4. Is the client credible and likable?  Sorry to be the one to inform you that judges and juries are heavily influenced by both credibility and likability.  If for instance, the jury thinks that a witness has lied about even something relatively insignificant, the jury may reject other or all testimony given by that witness.  Judges so instruct jurors of that option before they go off to deliberate.  Juries and even judges tend to make greater monetary awards to litigants found to be likable.  No comments please about how unfair this sounds.  Its real life and all of us are guilty in one form or another of such behavior.  We go to stores where they smile and reward those vendors who seem to care about us.  Walt Disney and Sam Walton had a firm grasp of this obvious fact.   If you come across as a bitter creep to your lawyer, such attitude will likely not serve either of you well in the litigation game.

5.  How does the client “present”?  While hardly a fashion show, judges and juries require and/or expect a certain minimum level of appropriate overall appearance by litigants, attorneys and witnesses.   If you look like you came to the lawyer’s office directly from changing your transmission oil and smell that way to boot, your attorney is apt to think that you care little or not at all about how you are perceived by others.  If you don’t in fact care, swell.  Just do not expect an attorney to bust his/her gut for someone who does not appear to care about the opinions of others.  Remember judges, attorneys and jurors all come under the category of “others”.  My favorite line is the gentleman who insisted that he, “will not be judged by (me) or anyone else”!  I asked him if he ever heard of the word “trial” and if he happened to know what judges and juries do at such events.

6. Does/will the client read?  A large percentage of creative people suffer from dyslexia.  Many others have an aversion to reading.  They are able to read but simply choose not to.  Lawyers send letters and documents to clients for them to review, approve, sign, critique, amend and so on.  If the client does not choose to be involved in his/her own case by say, not reading, success is not likely to be achieved.

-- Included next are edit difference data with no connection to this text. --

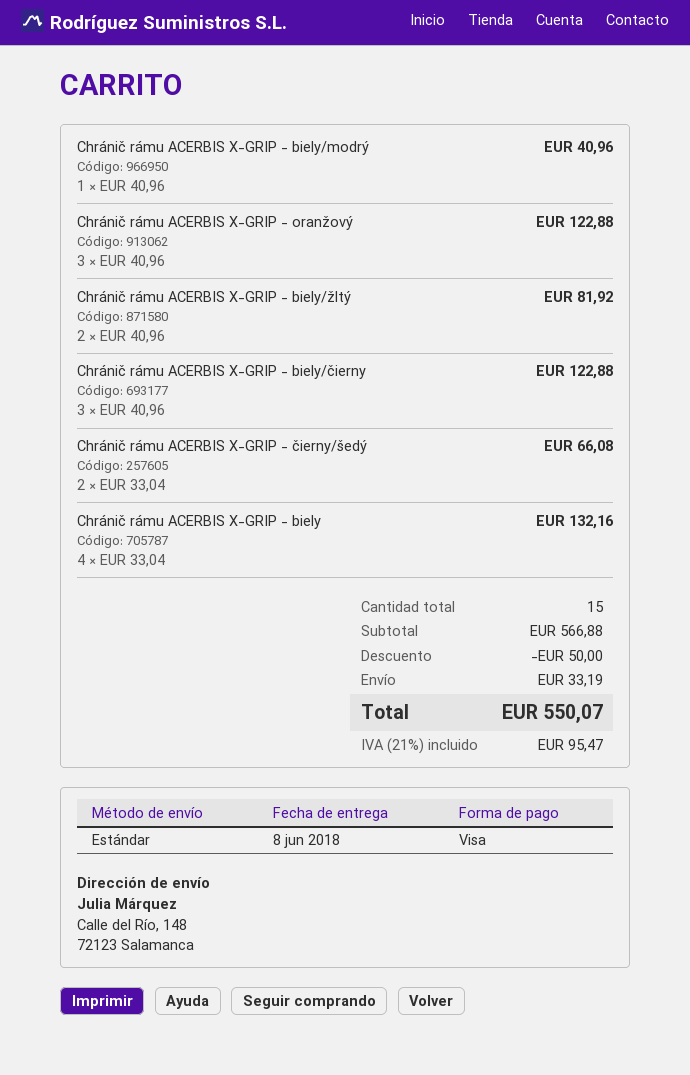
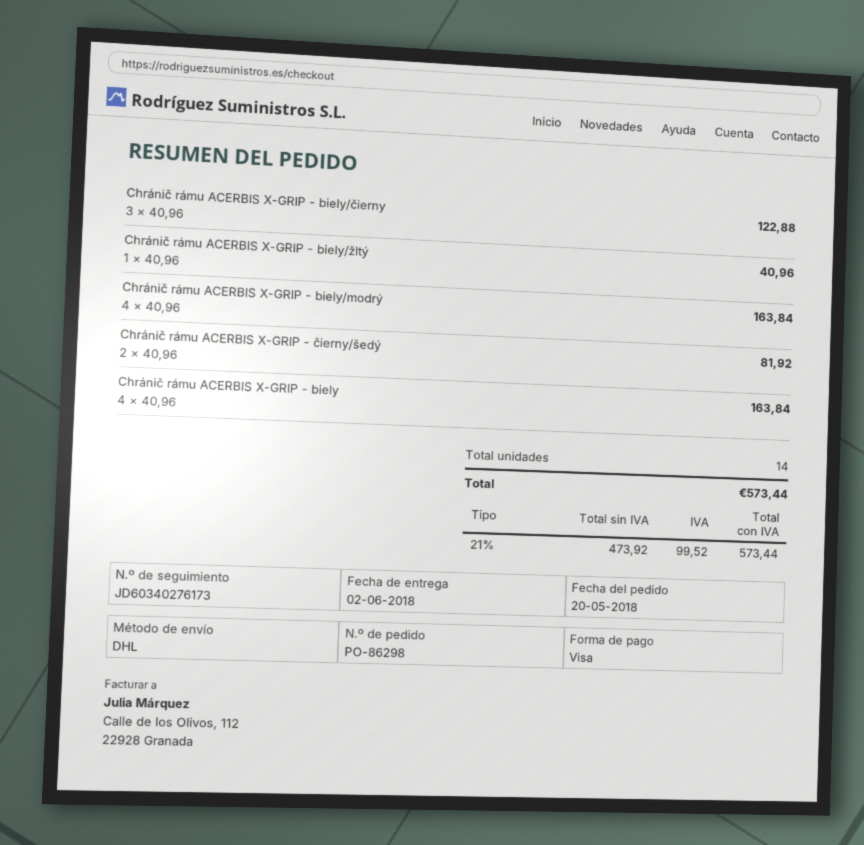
delivery date: 2018-06-08 -> 2018-06-02
shipping method: standard -> DHL
Chránič rámu ACERBIS X-GRIP - biely/modrý: 1 x 40.96 = 40.96 -> 4 x 40.96 = 163.84
Chránič rámu ACERBIS X-GRIP - oranžový: 3 x 40.96 = 122.88 -> none
Chránič rámu ACERBIS X-GRIP - biely/žltý: 2 x 40.96 = 81.92 -> 1 x 40.96 = 40.96
Chránič rámu ACERBIS X-GRIP - čierny/šedý: 2 x 33.04 = 66.08 -> 2 x 40.96 = 81.92
Chránič rámu ACERBIS X-GRIP - biely: 4 x 33.04 = 132.16 -> 4 x 40.96 = 163.84
total quantity: 15 -> 14
discount: 50.00 -> none
shipping: 33.19 -> none
tax: 21% = 95.47 -> 21% = 99.52
total: 550.07 -> 573.44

7. Will the client work on his/her own case?  We have had some clients who were outstanding in their preparation of documents, photographs, time lines and making themselves accessible by phone or e-mail.  Some clients want, assume, and expect that the lawyer will, “do all the work because that’s what I’m paying you for”.  On rare, very rare, occasions the client’s participation in his/her own case is of minimal importance and the lawyer can do most if not almost all, of the work.  99% of the time however, the client’s involvement is critical.  If the lawyer believes the client sitting before him/her is lazy or “can’t be bothered”, the barrister is likely to shy away from the case.

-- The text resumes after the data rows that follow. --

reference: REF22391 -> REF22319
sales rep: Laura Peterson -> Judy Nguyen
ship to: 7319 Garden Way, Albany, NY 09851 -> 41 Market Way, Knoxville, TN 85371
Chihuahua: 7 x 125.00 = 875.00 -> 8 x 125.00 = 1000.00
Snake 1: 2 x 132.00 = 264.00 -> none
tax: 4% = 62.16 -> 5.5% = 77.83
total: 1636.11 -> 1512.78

8. Prior legal history.  How does the client view the system, lawyers, judges, juries and witnesses?  Has the client sued, fired or been dissatisfied by a roster of attorneys?  Would a prior attorney be thrilled by the fact that he/she is the client’s former lawyer?  Does the client by virtue of prior lawsuits consider themselves an “expert” or virtual lawyer?  This is very similar to an ad agency, art director or client with a reputation for being difficult, impossible or a non-payer.  Attorneys don’t want to buy themselves aggravation.  We get enough grief during the regular course of business from sources outside of our control thank you.

9. The elevator test.   How would the attorney feel if he/she were to be stuck in an elevator with this client for say, two hours?  You need not feel like a life long friend ship would be born but if the mere thought troubles the lawyer he/she would be wise to note such feeling.  There will be times when attorney and client will be stuck together for hours on end at trial preparation, depositions or even trial.  You ought use the same test from your side of the table.

The above is just a sampling of factors many attorneys consider at an initial consultation.  Ask any experienced attorney and we guarantee he/she can serve up a dozen more.  The attorney/client relationship is both a two way street and partnership of sorts.  The economics and relationship work both ways.